### What is expected
Return exactly the lines of the records below, starting at the line that contains "discount: 12% = 105.55 -> none" and ending at the line that contains "total: 858.41 -> 1015.72", with both of those lines kept.

### Dataset records
* * * *
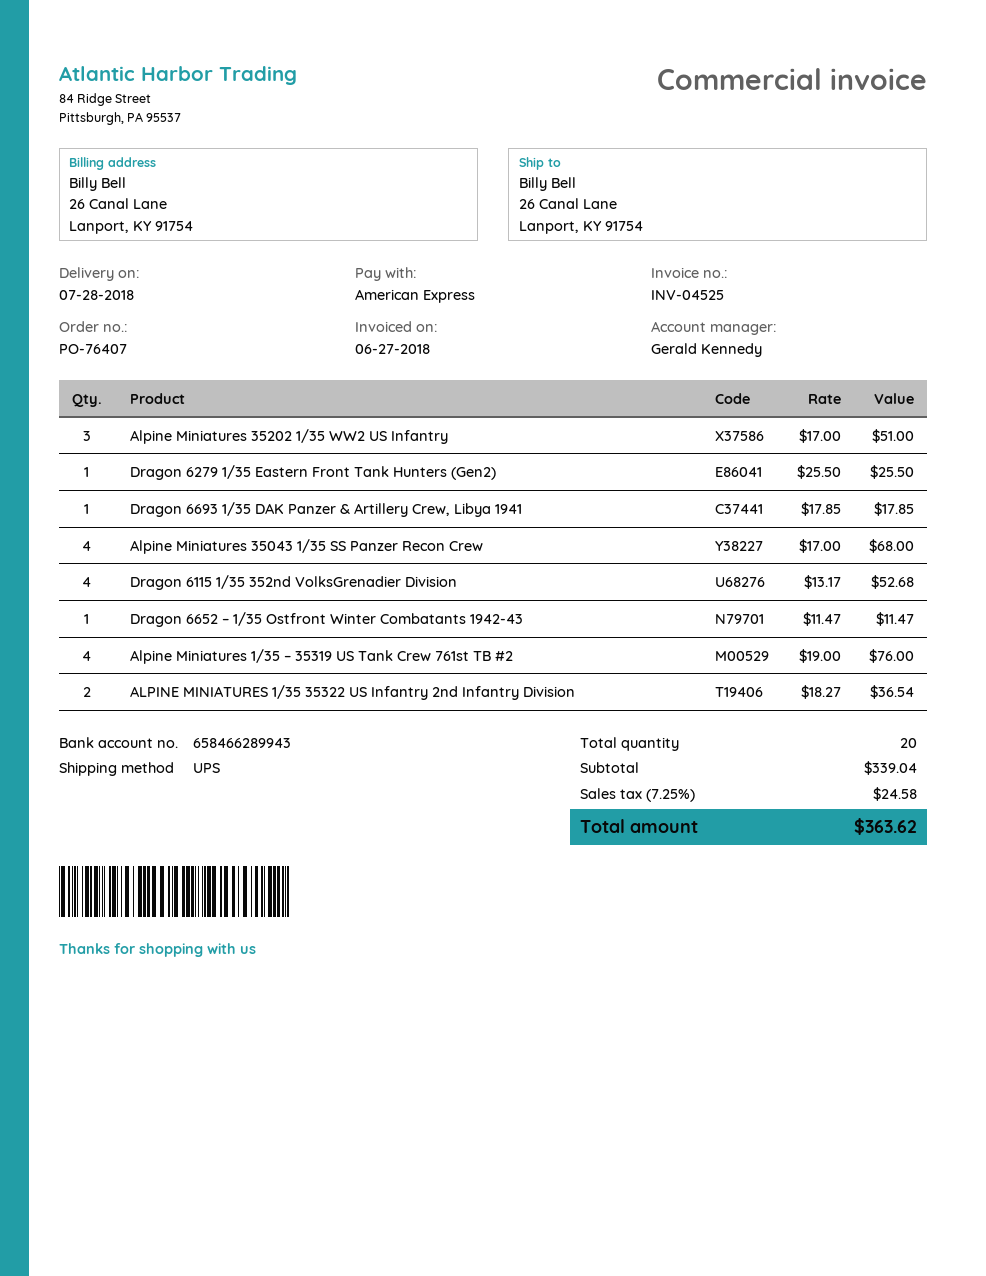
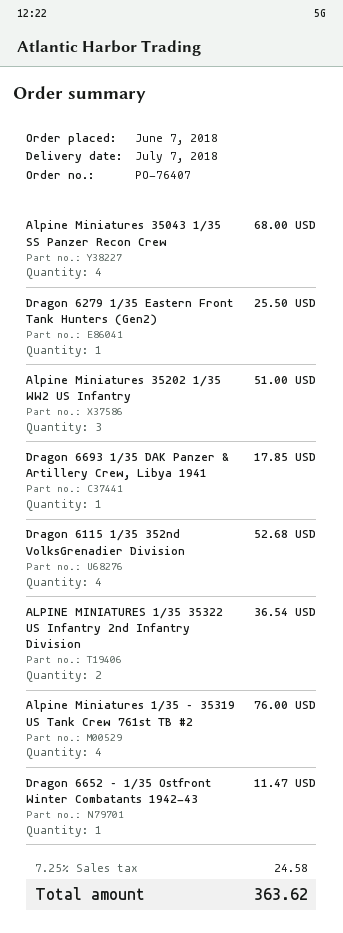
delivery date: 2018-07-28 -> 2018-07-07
* * * *
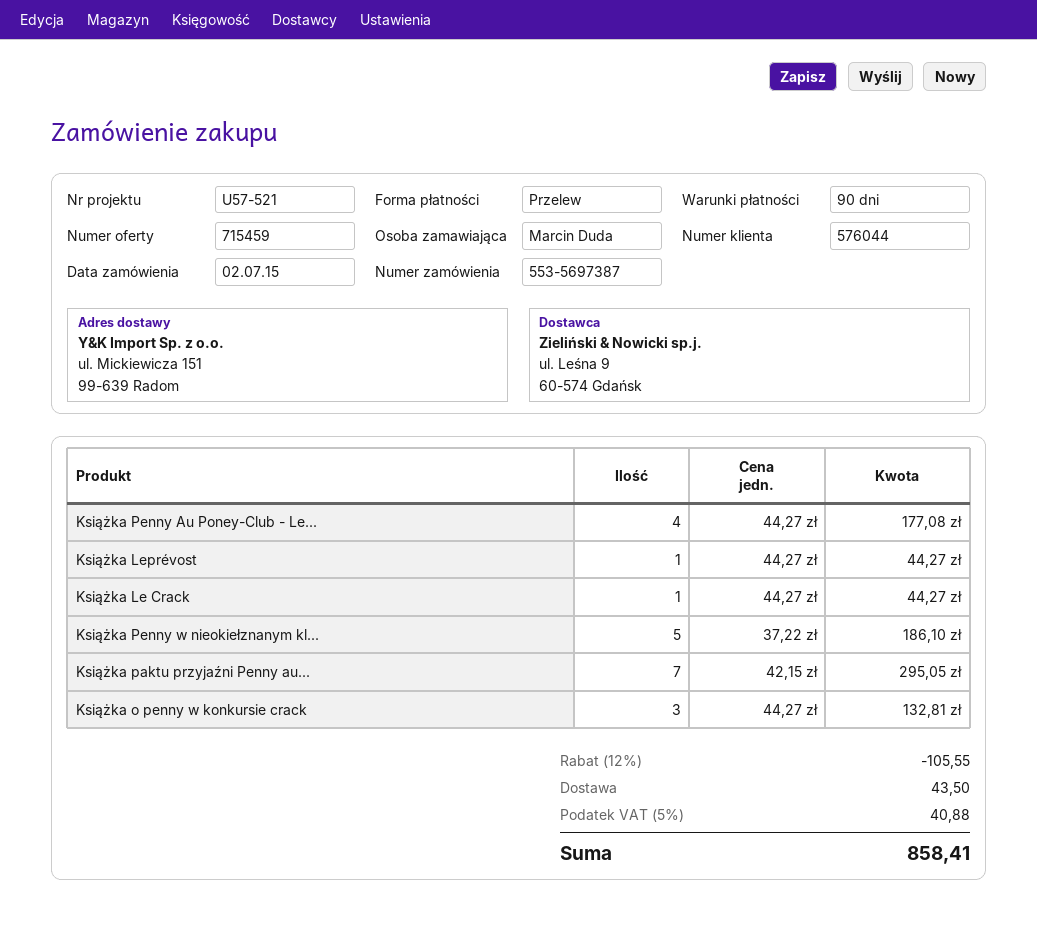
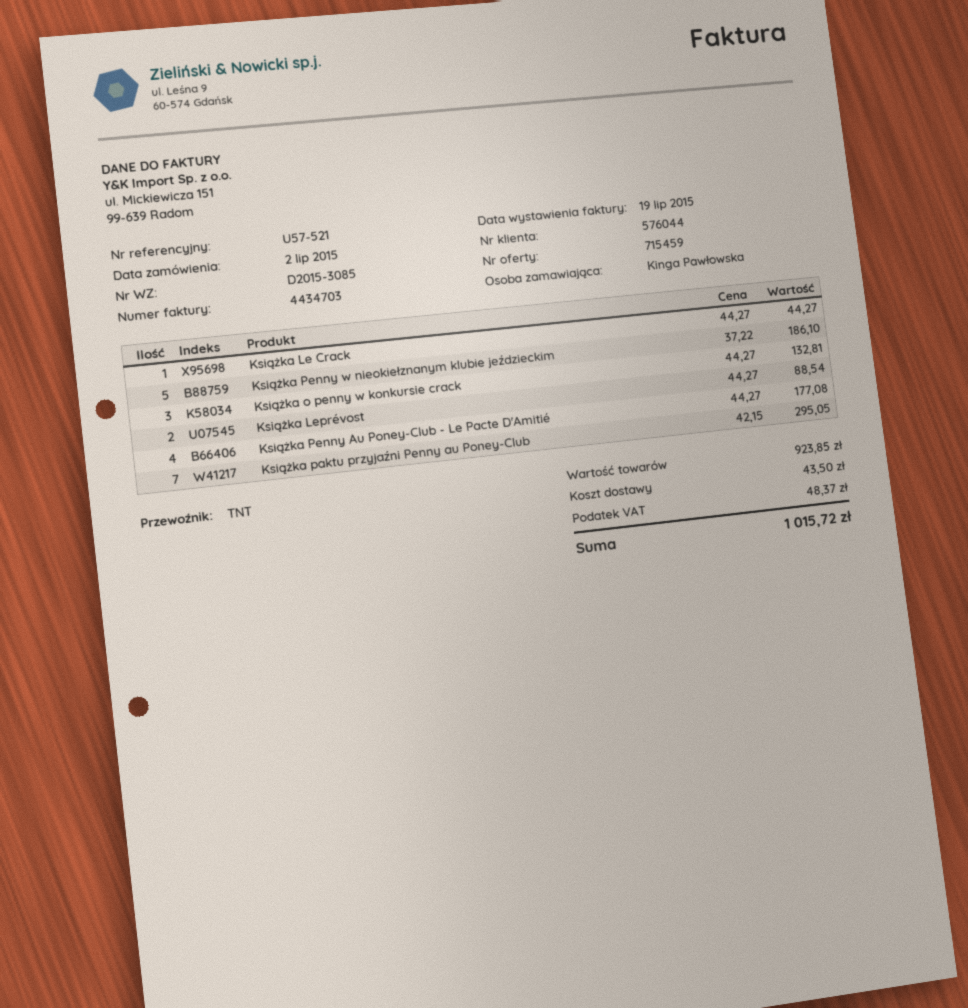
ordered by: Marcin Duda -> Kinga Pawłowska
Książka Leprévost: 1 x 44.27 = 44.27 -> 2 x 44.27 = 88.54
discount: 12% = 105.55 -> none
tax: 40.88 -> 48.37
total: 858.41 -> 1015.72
* * * *
### Task solution
discount: 12% = 105.55 -> none
tax: 40.88 -> 48.37
total: 858.41 -> 1015.72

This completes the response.